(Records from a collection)
*** Block opens ***
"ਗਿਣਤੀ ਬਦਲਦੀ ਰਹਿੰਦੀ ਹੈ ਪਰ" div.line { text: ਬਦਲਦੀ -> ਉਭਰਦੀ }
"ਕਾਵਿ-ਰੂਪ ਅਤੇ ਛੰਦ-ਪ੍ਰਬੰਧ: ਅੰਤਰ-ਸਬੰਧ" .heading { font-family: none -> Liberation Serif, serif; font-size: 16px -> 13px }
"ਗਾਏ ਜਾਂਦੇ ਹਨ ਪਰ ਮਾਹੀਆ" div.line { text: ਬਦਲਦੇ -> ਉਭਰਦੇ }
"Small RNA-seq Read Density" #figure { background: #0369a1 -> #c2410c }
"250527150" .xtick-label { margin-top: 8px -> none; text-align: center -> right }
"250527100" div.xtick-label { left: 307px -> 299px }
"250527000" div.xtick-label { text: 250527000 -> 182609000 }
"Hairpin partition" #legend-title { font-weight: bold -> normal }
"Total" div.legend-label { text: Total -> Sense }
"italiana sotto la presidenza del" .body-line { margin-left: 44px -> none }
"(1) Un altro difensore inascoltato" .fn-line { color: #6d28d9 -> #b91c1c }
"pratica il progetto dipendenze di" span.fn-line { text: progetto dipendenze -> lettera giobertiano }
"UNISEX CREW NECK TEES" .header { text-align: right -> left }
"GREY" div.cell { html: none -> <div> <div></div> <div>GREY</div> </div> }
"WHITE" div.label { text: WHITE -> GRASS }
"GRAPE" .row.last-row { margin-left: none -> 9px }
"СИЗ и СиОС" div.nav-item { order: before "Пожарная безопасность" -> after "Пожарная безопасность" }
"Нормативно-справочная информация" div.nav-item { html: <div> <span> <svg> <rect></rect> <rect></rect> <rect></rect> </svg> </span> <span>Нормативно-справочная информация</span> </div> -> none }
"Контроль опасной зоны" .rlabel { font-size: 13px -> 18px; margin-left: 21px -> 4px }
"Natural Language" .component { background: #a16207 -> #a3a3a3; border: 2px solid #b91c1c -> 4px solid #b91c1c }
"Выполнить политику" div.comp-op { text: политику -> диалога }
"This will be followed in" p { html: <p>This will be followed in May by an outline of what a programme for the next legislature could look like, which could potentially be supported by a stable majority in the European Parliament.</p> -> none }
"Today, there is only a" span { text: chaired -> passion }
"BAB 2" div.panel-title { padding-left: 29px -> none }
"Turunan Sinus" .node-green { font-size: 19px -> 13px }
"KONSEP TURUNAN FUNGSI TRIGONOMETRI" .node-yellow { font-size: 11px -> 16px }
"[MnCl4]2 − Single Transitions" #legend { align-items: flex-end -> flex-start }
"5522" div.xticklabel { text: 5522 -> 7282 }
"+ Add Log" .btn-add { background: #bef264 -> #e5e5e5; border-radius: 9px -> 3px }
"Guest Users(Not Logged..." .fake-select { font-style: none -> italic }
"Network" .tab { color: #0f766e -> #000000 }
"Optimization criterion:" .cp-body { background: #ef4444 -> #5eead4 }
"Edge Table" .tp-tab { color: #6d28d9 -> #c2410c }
*** Block closes ***
**Required action:** Copy the stretch of the records above that runs from the line with "text-align: right ->" through the line with "margin-left: none ->". Both end lines belong in the copy, and nothing else does.

**Response:**
"UNISEX CREW NECK TEES" .header { text-align: right -> left }
"GREY" div.cell { html: none -> <div> <div></div> <div>GREY</div> </div> }
"WHITE" div.label { text: WHITE -> GRASS }
"GRAPE" .row.last-row { margin-left: none -> 9px }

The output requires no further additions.